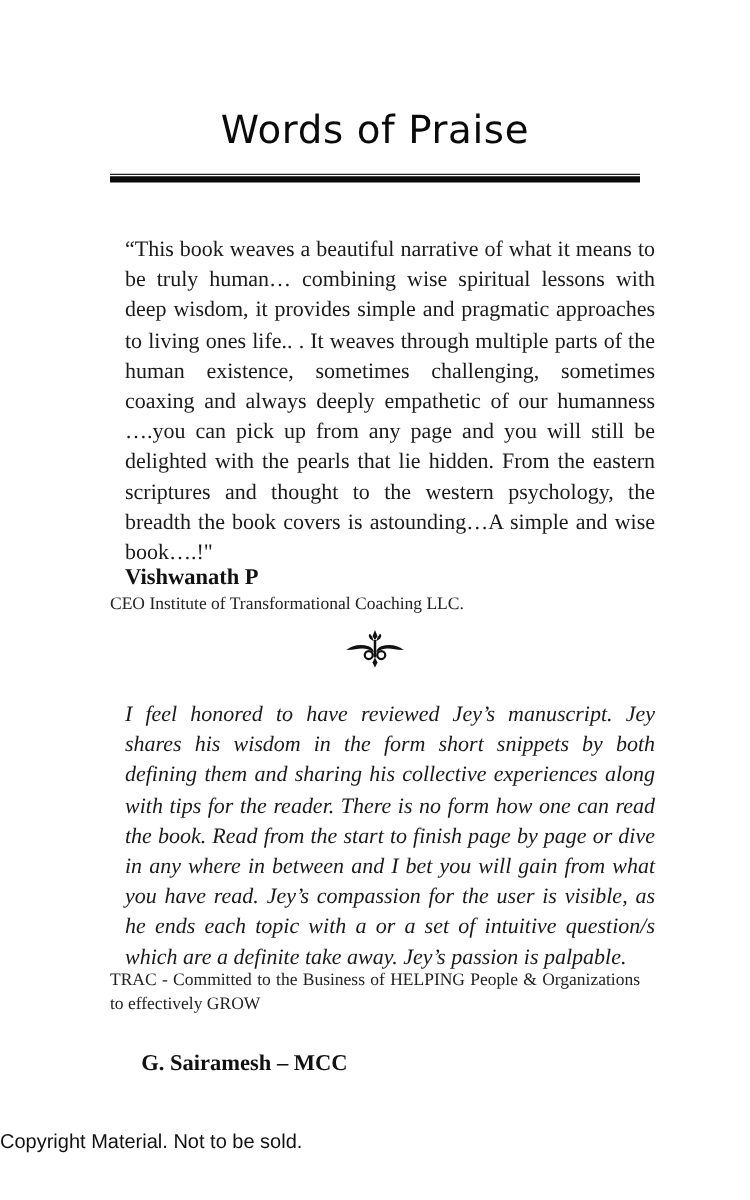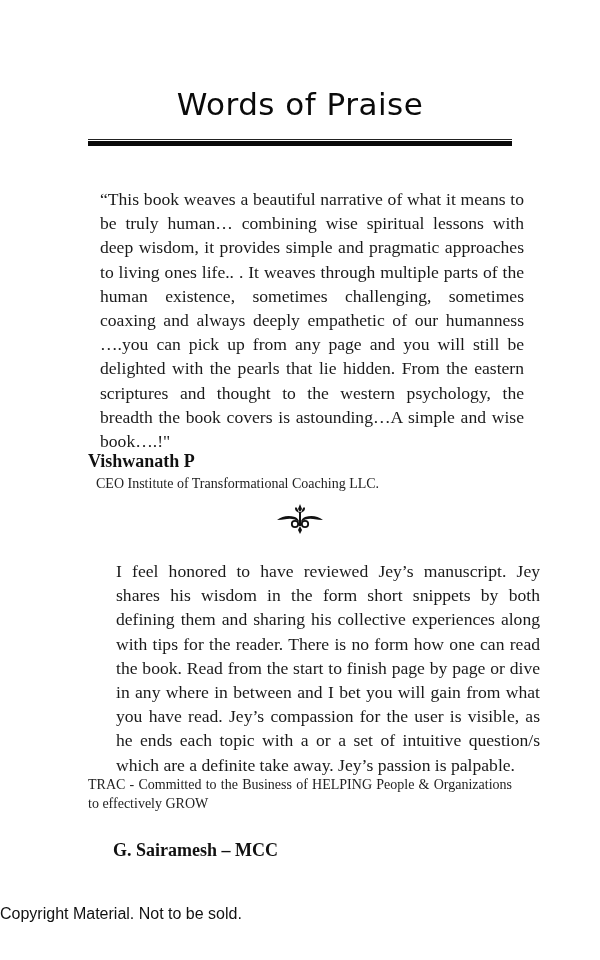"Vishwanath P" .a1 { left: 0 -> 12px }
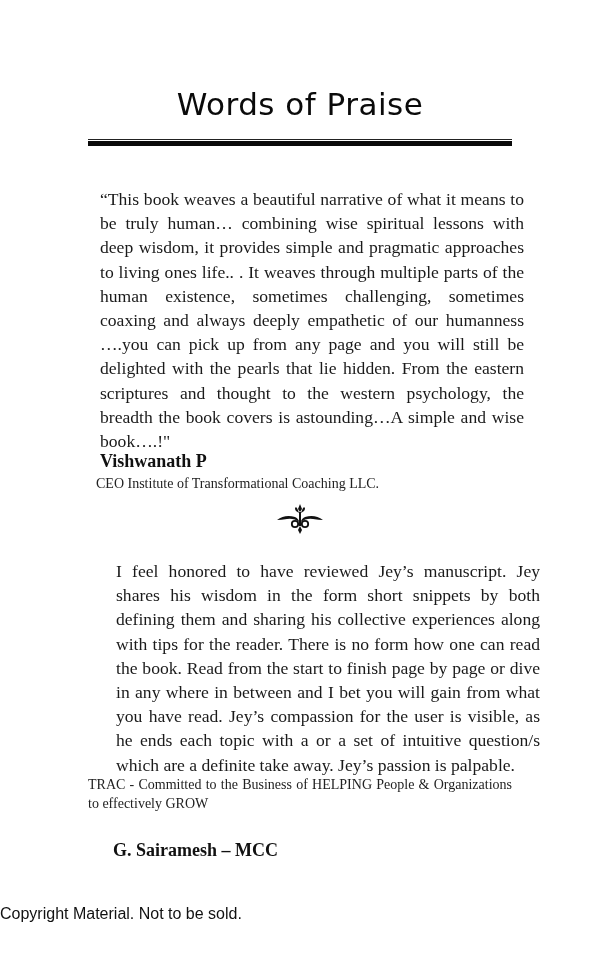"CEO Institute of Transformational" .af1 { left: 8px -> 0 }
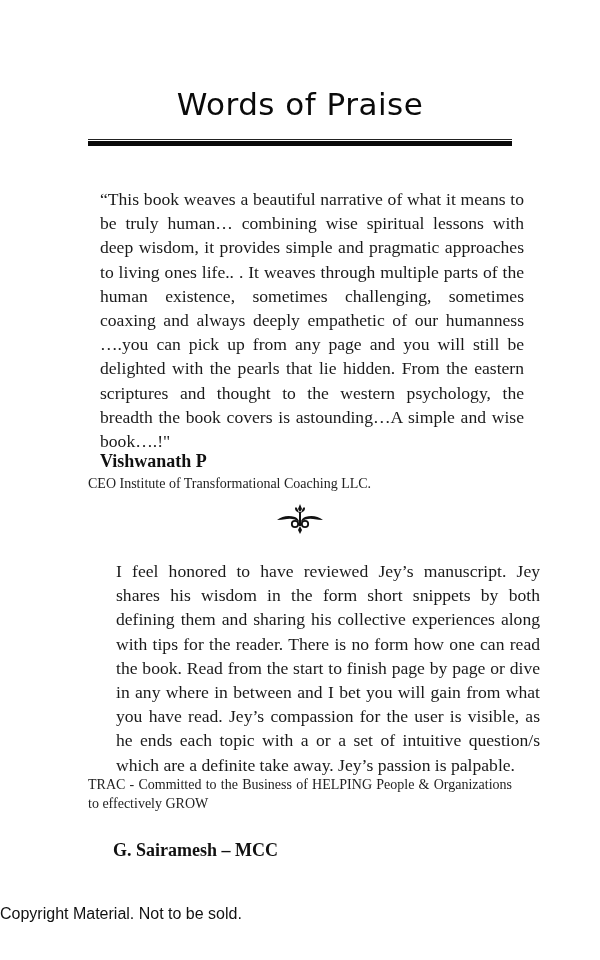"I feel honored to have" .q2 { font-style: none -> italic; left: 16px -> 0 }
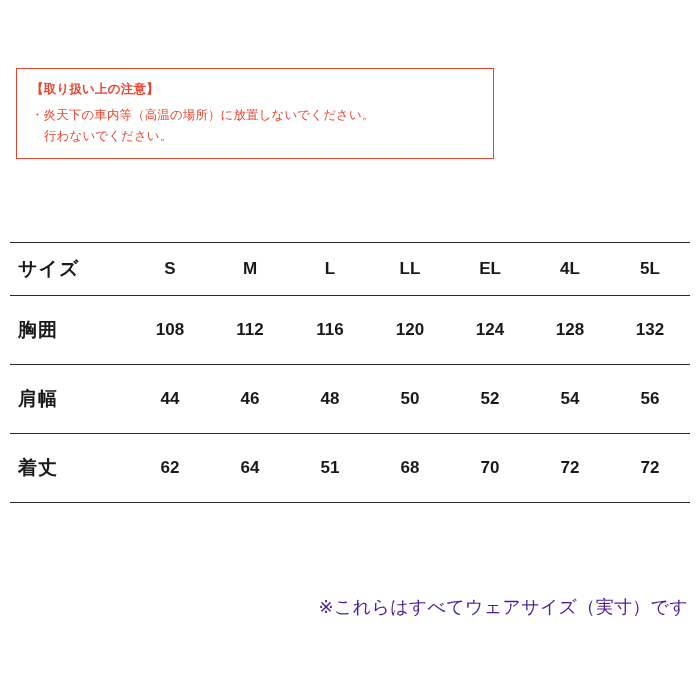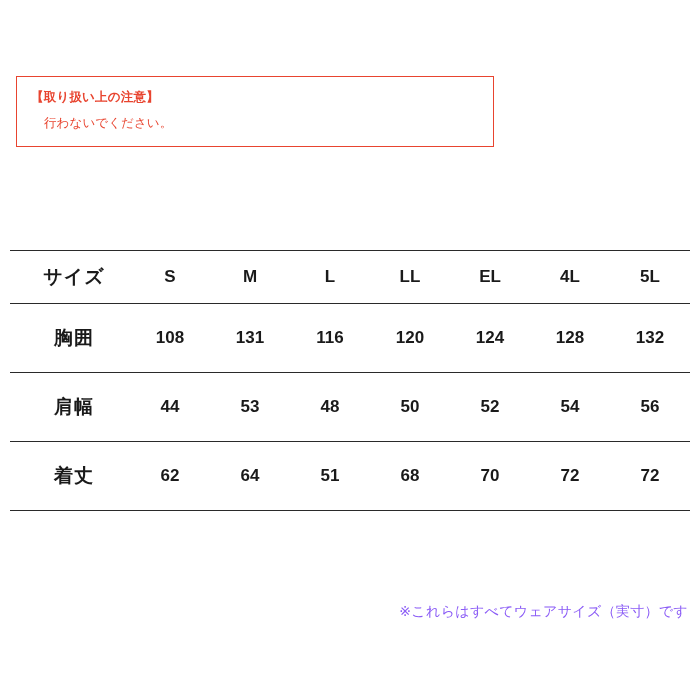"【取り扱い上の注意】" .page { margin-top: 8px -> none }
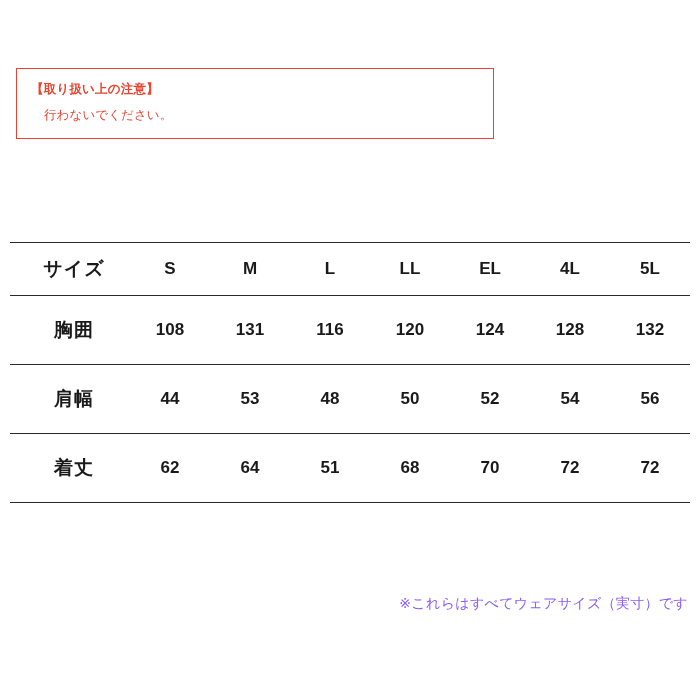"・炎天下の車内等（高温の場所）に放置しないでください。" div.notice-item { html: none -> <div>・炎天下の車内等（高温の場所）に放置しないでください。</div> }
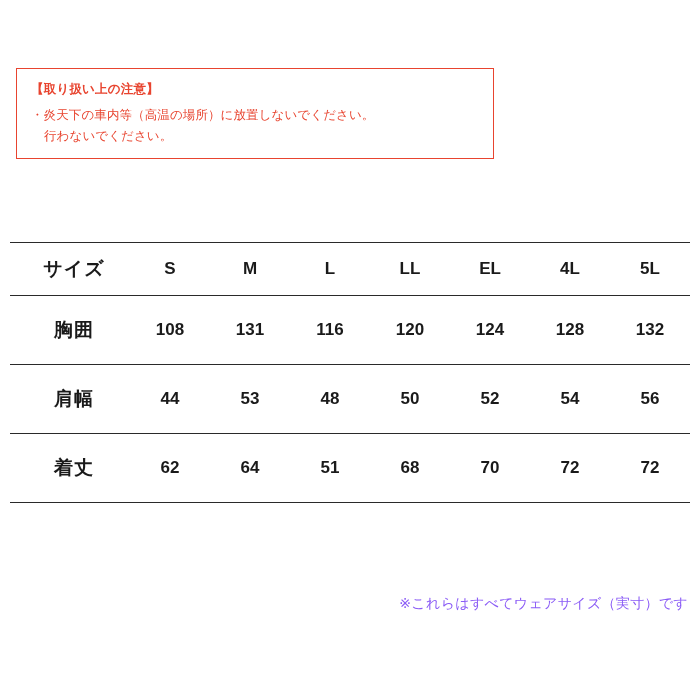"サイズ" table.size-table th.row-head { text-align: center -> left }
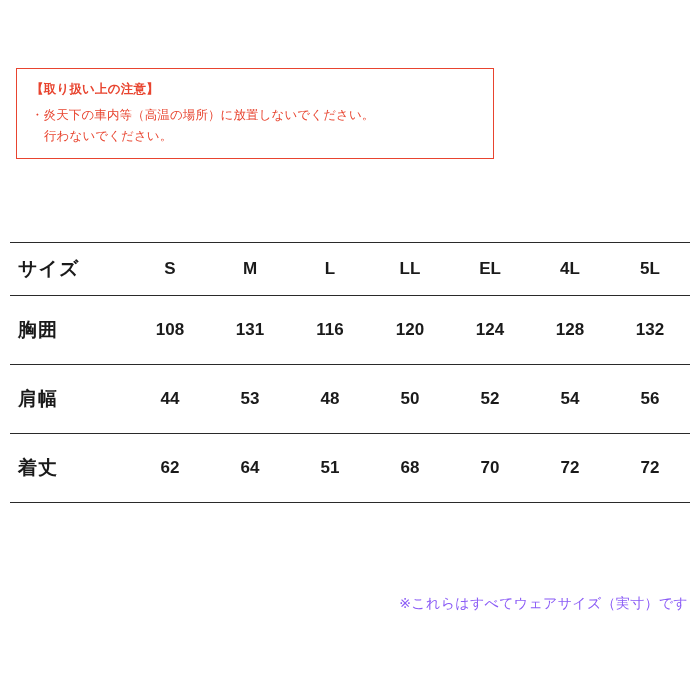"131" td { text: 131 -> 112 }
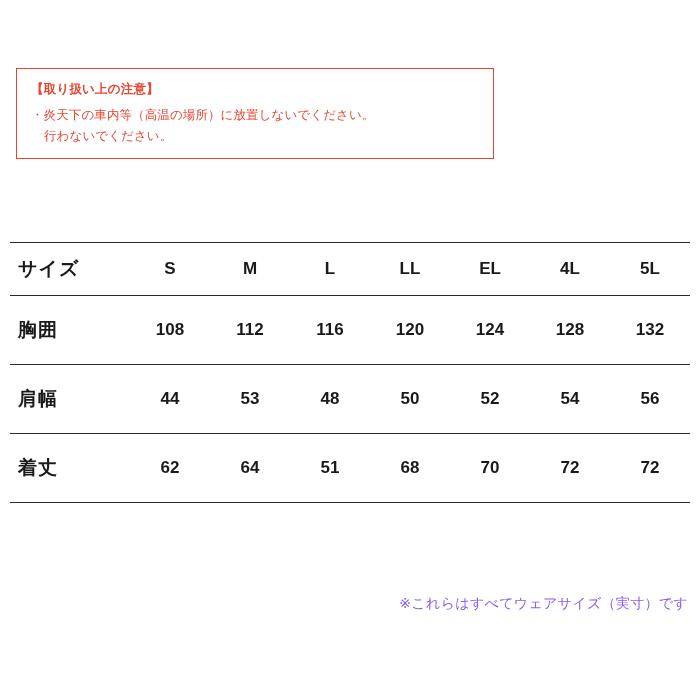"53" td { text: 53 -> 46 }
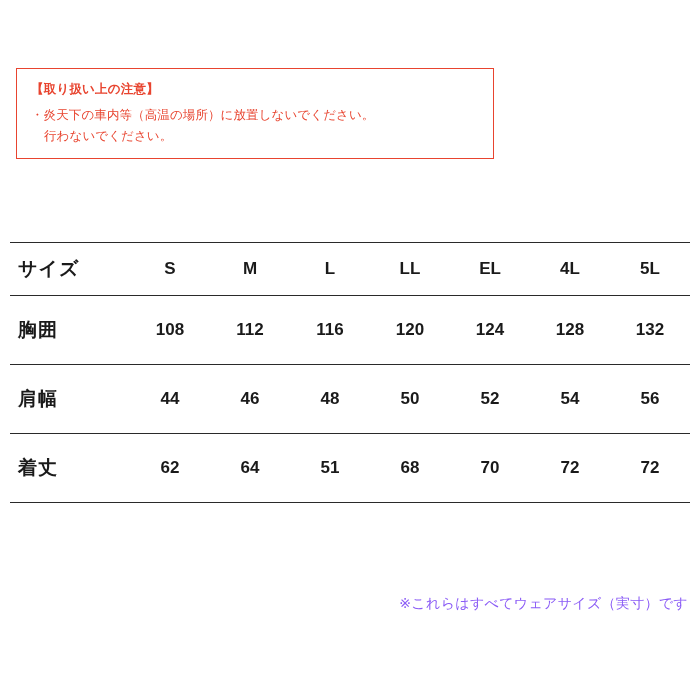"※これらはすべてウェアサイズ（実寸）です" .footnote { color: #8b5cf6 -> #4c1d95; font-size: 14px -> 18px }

Problem statement | Write out exactly the run of lines above that starts at the line containing "left: 8px ->" and ends at the line containing "text: 53 ->". Include both, and leave the pictures out.

Answer box |
"CEO Institute of Transformational" .af1 { left: 8px -> 0 }
"I feel honored to have" .q2 { font-style: none -> italic; left: 16px -> 0 }
"【取り扱い上の注意】" .page { margin-top: 8px -> none }
"・炎天下の車内等（高温の場所）に放置しないでください。" div.notice-item { html: none -> <div>・炎天下の車内等（高温の場所）に放置しないでください。</div> }
"サイズ" table.size-table th.row-head { text-align: center -> left }
"131" td { text: 131 -> 112 }
"53" td { text: 53 -> 46 }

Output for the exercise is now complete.